PROBLEM TO WORK ON:
A faithful copy of all the records is needed, with the pictures omitted.

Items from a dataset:
+--

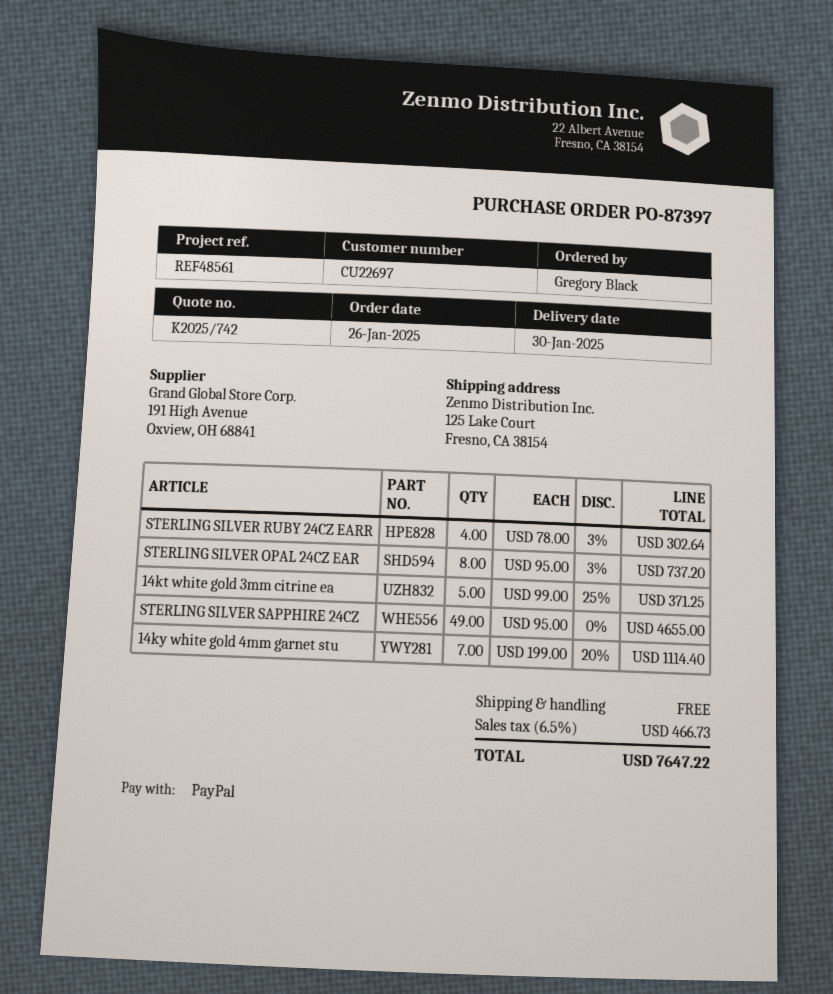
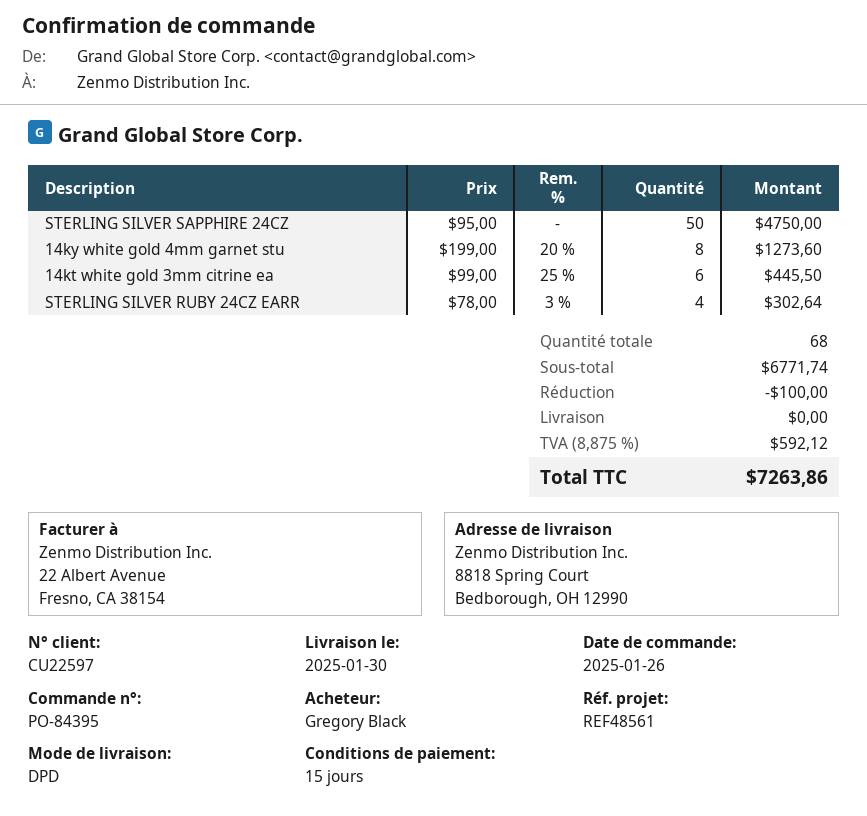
order number: PO-87397 -> PO-84395
customer number: CU22697 -> CU22597
ship to: 125 Lake Court, Fresno, CA 38154 -> 8818 Spring Court, Bedborough, OH 12990
STERLING SILVER OPAL 24CZ EAR: 8 x 95.00 - 3% = 737.20 -> none
14kt white gold 3mm citrine ea: 5 x 99.00 - 25% = 371.25 -> 6 x 99.00 - 25% = 445.50
STERLING SILVER SAPPHIRE 24CZ: 49 x 95.00 = 4655.00 -> 50 x 95.00 = 4750.00
14ky white gold 4mm garnet stu: 7 x 199.00 - 20% = 1114.40 -> 8 x 199.00 - 20% = 1273.60
discount: none -> 100.00
tax: 6.5% = 466.73 -> 8.875% = 592.12
total: 7647.22 -> 7263.86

+--

RESPONSE TO THE EXERCISE:
order number: PO-87397 -> PO-84395
customer number: CU22697 -> CU22597
ship to: 125 Lake Court, Fresno, CA 38154 -> 8818 Spring Court, Bedborough, OH 12990
STERLING SILVER OPAL 24CZ EAR: 8 x 95.00 - 3% = 737.20 -> none
14kt white gold 3mm citrine ea: 5 x 99.00 - 25% = 371.25 -> 6 x 99.00 - 25% = 445.50
STERLING SILVER SAPPHIRE 24CZ: 49 x 95.00 = 4655.00 -> 50 x 95.00 = 4750.00
14ky white gold 4mm garnet stu: 7 x 199.00 - 20% = 1114.40 -> 8 x 199.00 - 20% = 1273.60
discount: none -> 100.00
tax: 6.5% = 466.73 -> 8.875% = 592.12
total: 7647.22 -> 7263.86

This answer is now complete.